=== RECORDS PROVIDED ===

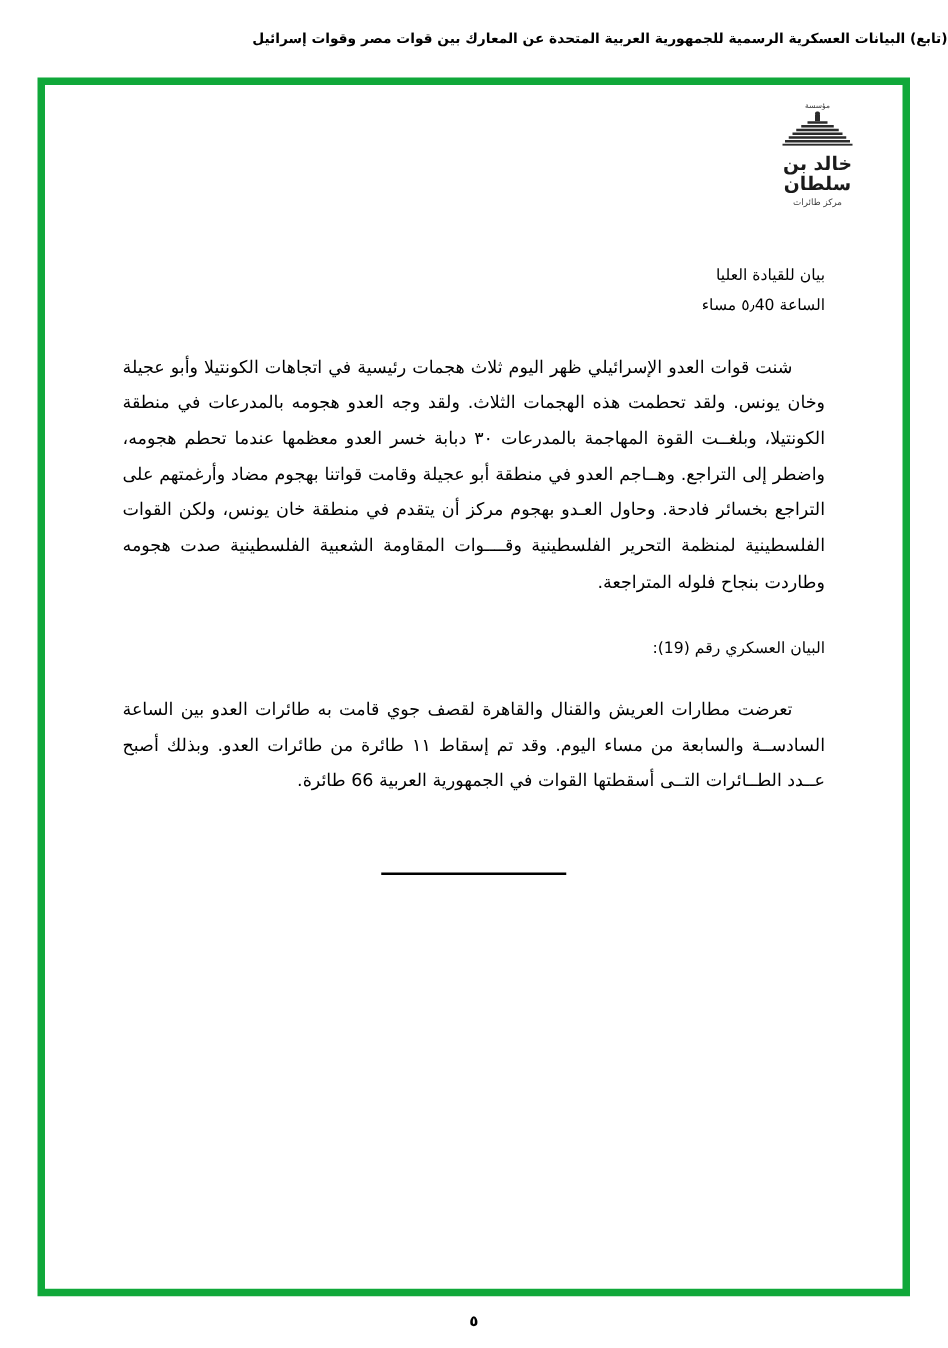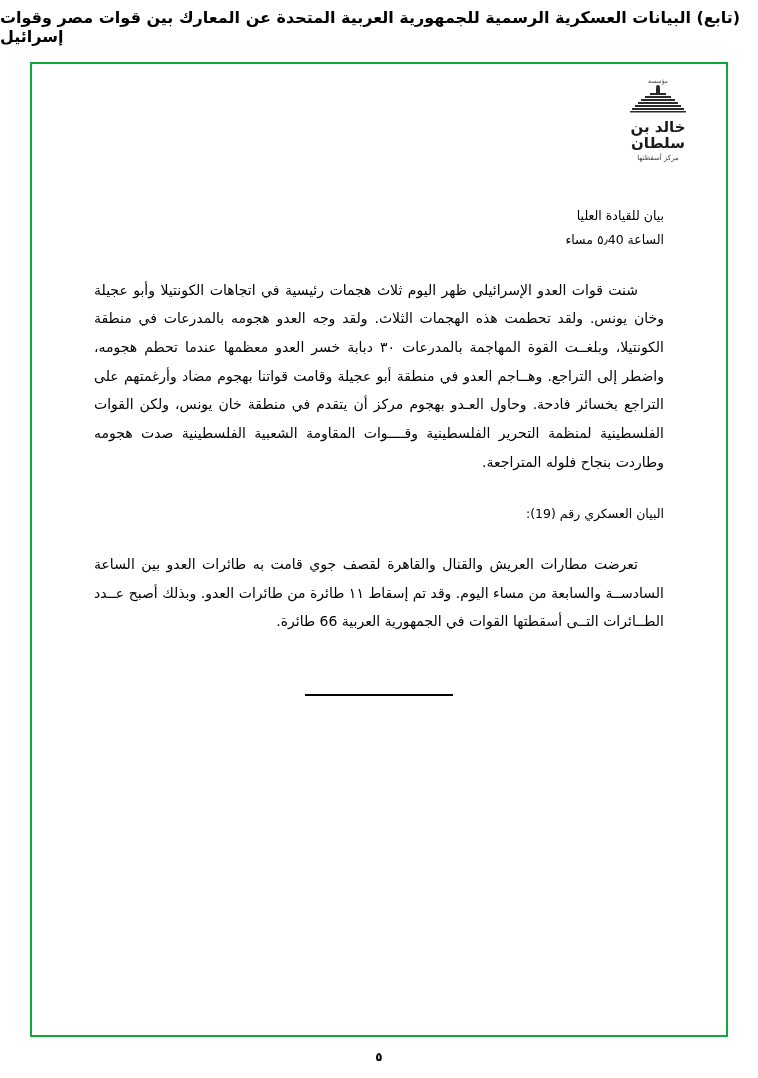"(تابع) البيانات العسكرية الرسمية" .running-head { font-size: 16px -> 11px; text-align: left -> right; top: 8px -> 24px }
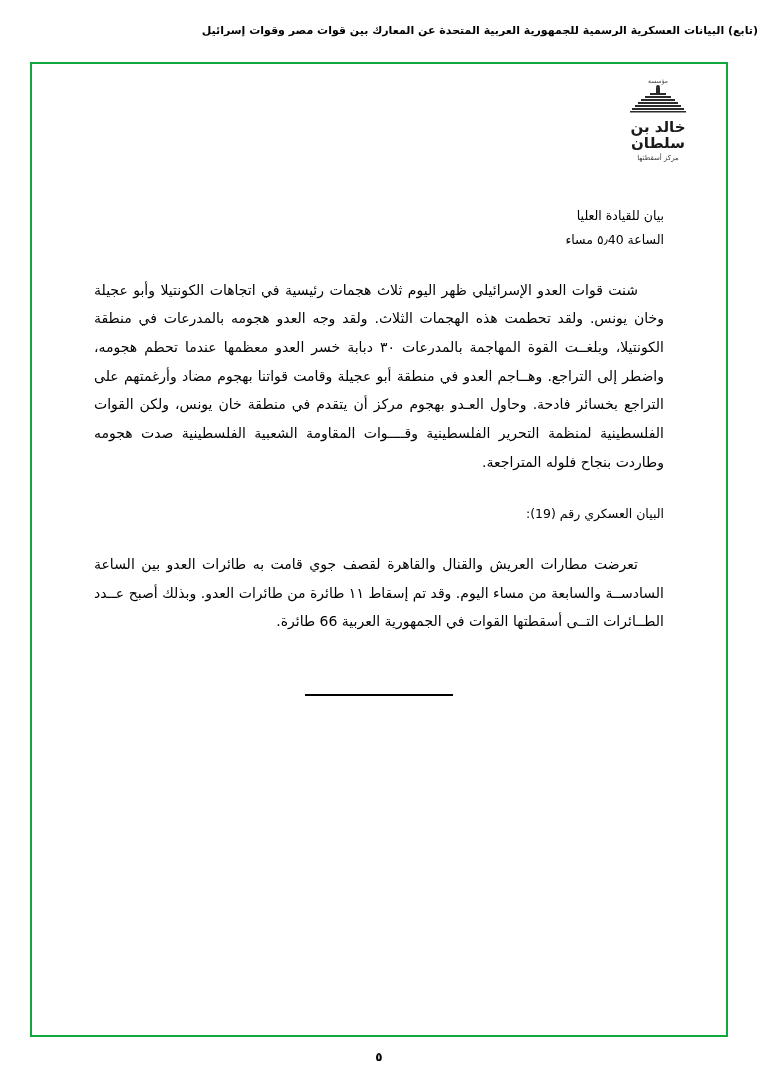"خالد بن سلطان" .frame { border: 2px solid #a16207 -> 6px solid #a16207 }
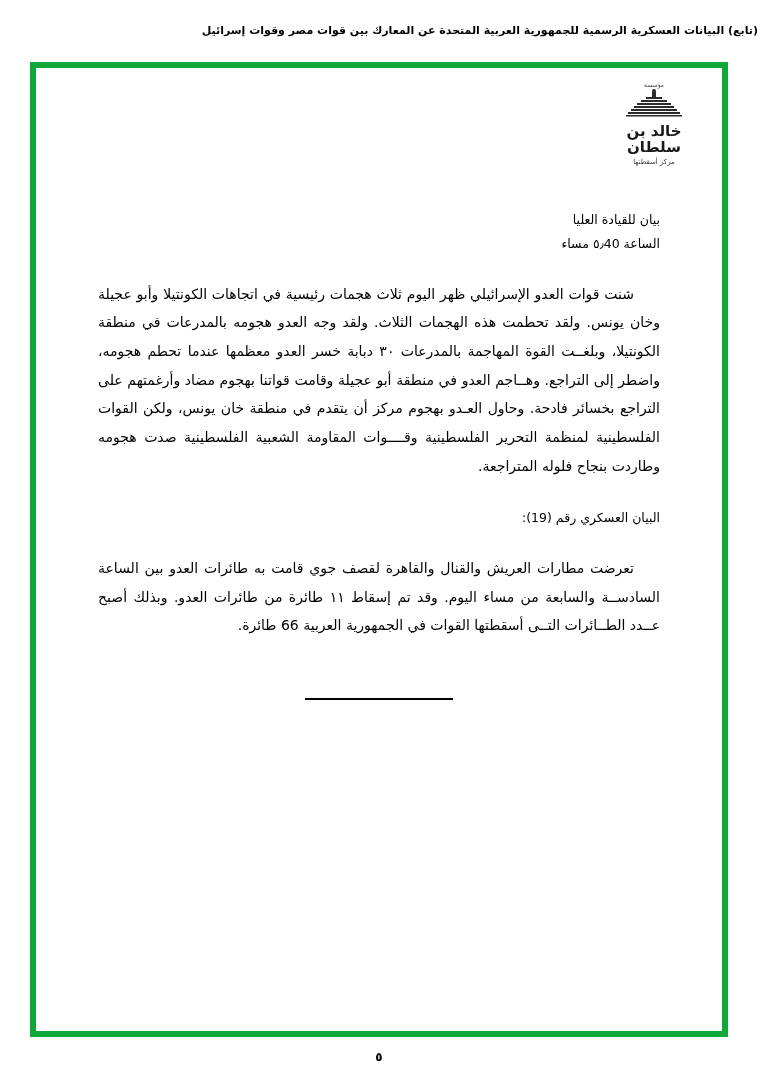"مركز أسقطتها" span.sub { text: أسقطتها -> طائرات }
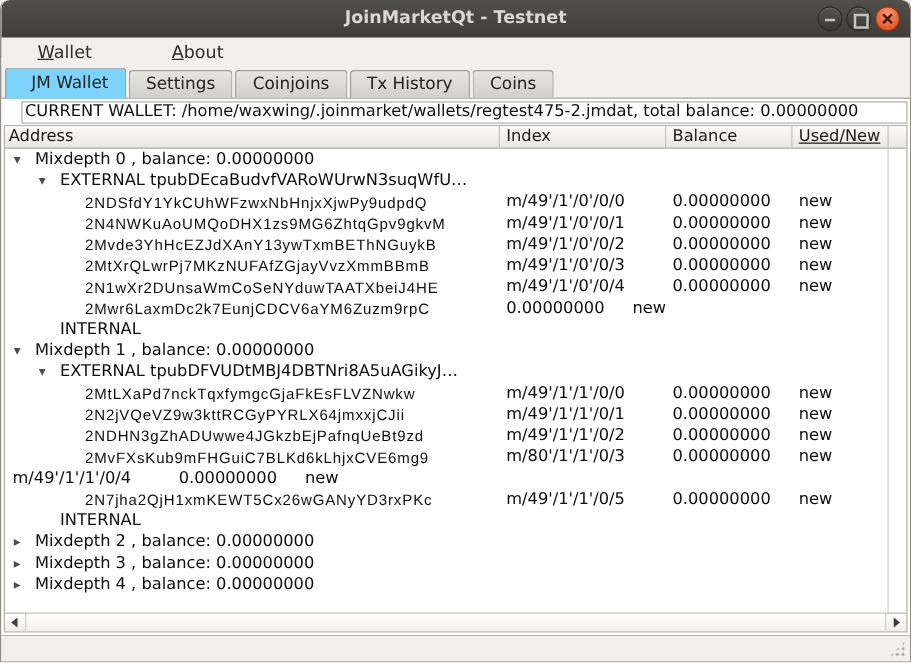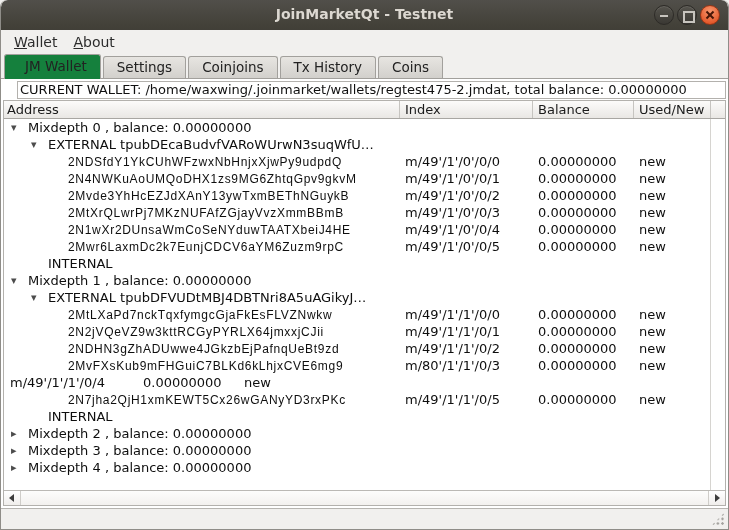"Wallet" .menubar { gap: none -> 48px; padding-left: 5px -> 21px }
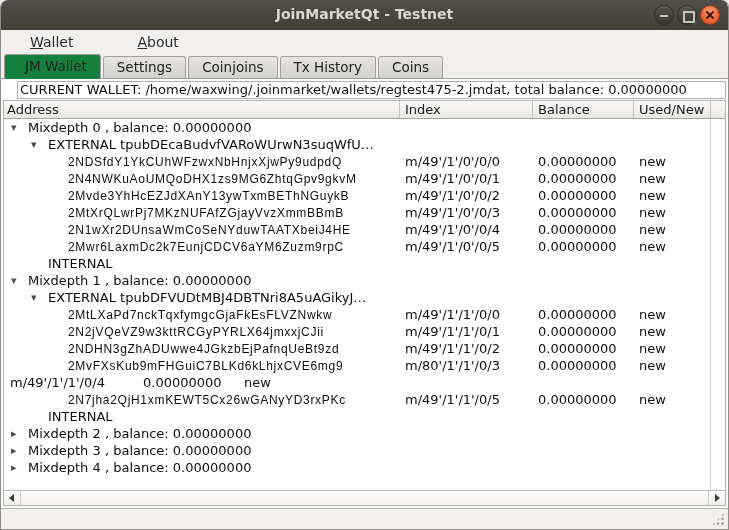"JM Wallet" .tab.active { background: #15803d -> #7dd3fc }
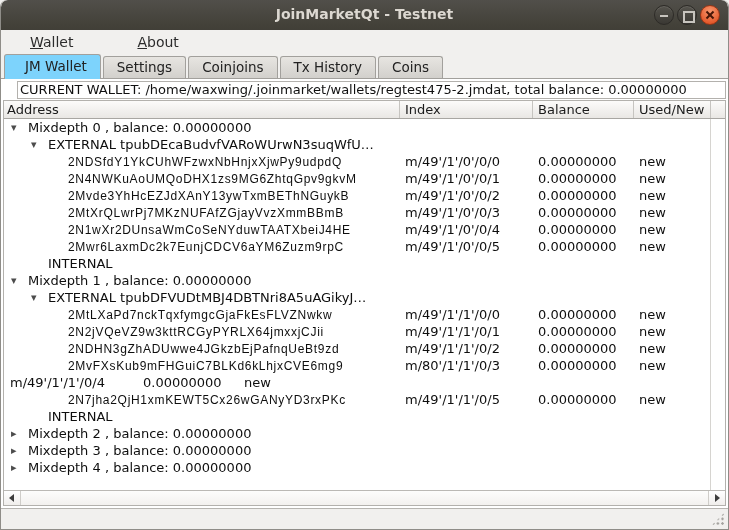"Used/New" .hcell.c4 { text-decoration: none -> underline }
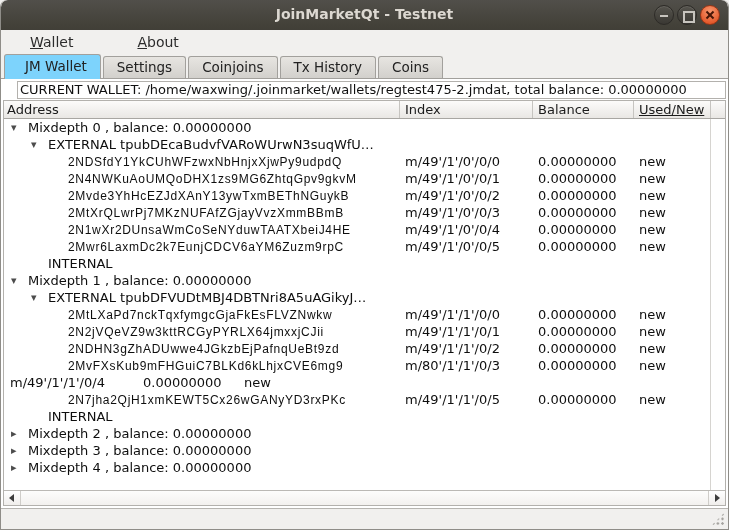"m/49'/1'/0'/0/5" div.cell { html: <div>m/49'/1'/0'/0/5</div> -> none }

===

● **WHAT TO DO**:
Pictures do not belong in the copy. Output all of the records exactly.

● **ANSWER SPACE**:
"(تابع) البيانات العسكرية الرسمية" .running-head { font-size: 16px -> 11px; text-align: left -> right; top: 8px -> 24px }
"خالد بن سلطان" .frame { border: 2px solid #a16207 -> 6px solid #a16207 }
"مركز أسقطتها" span.sub { text: أسقطتها -> طائرات }
"Wallet" .menubar { gap: none -> 48px; padding-left: 5px -> 21px }
"JM Wallet" .tab.active { background: #15803d -> #7dd3fc }
"Used/New" .hcell.c4 { text-decoration: none -> underline }
"m/49'/1'/0'/0/5" div.cell { html: <div>m/49'/1'/0'/0/5</div> -> none }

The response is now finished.